**What you are asked to do:** Instruction for the data below: set down exactly the lines from the line with "- 2361-2406 : With" to the line with "The gateways of", inclusive, and no others.
━━ Study material
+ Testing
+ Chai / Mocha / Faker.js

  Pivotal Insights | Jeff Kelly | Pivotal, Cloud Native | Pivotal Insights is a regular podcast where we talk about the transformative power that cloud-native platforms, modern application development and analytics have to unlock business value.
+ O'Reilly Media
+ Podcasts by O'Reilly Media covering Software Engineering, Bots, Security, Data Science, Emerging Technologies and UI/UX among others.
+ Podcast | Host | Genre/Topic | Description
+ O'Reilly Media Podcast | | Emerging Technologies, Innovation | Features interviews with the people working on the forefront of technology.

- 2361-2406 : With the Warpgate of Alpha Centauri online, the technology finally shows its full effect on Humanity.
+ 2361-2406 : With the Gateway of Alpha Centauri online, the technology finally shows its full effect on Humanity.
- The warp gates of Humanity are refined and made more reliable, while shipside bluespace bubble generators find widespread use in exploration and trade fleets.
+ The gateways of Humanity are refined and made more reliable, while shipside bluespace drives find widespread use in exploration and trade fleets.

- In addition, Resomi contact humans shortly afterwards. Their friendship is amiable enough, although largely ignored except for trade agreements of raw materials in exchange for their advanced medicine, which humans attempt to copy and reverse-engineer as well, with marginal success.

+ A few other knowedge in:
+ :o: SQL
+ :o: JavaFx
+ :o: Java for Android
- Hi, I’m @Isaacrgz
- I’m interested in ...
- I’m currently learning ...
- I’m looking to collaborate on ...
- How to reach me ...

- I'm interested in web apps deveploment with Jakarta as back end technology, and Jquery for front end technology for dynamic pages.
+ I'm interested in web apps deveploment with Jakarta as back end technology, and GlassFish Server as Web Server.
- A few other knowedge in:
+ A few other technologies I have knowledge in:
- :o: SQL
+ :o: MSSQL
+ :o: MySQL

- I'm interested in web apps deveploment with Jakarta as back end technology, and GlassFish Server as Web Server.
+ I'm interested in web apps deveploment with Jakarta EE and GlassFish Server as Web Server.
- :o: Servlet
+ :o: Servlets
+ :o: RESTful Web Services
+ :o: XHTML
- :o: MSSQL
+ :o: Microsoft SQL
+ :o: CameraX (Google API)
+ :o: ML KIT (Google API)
━━━━
**Expected answer:**
- 2361-2406 : With the Warpgate of Alpha Centauri online, the technology finally shows its full effect on Humanity.
+ 2361-2406 : With the Gateway of Alpha Centauri online, the technology finally shows its full effect on Humanity.
- The warp gates of Humanity are refined and made more reliable, while shipside bluespace bubble generators find widespread use in exploration and trade fleets.
+ The gateways of Humanity are refined and made more reliable, while shipside bluespace drives find widespread use in exploration and trade fleets.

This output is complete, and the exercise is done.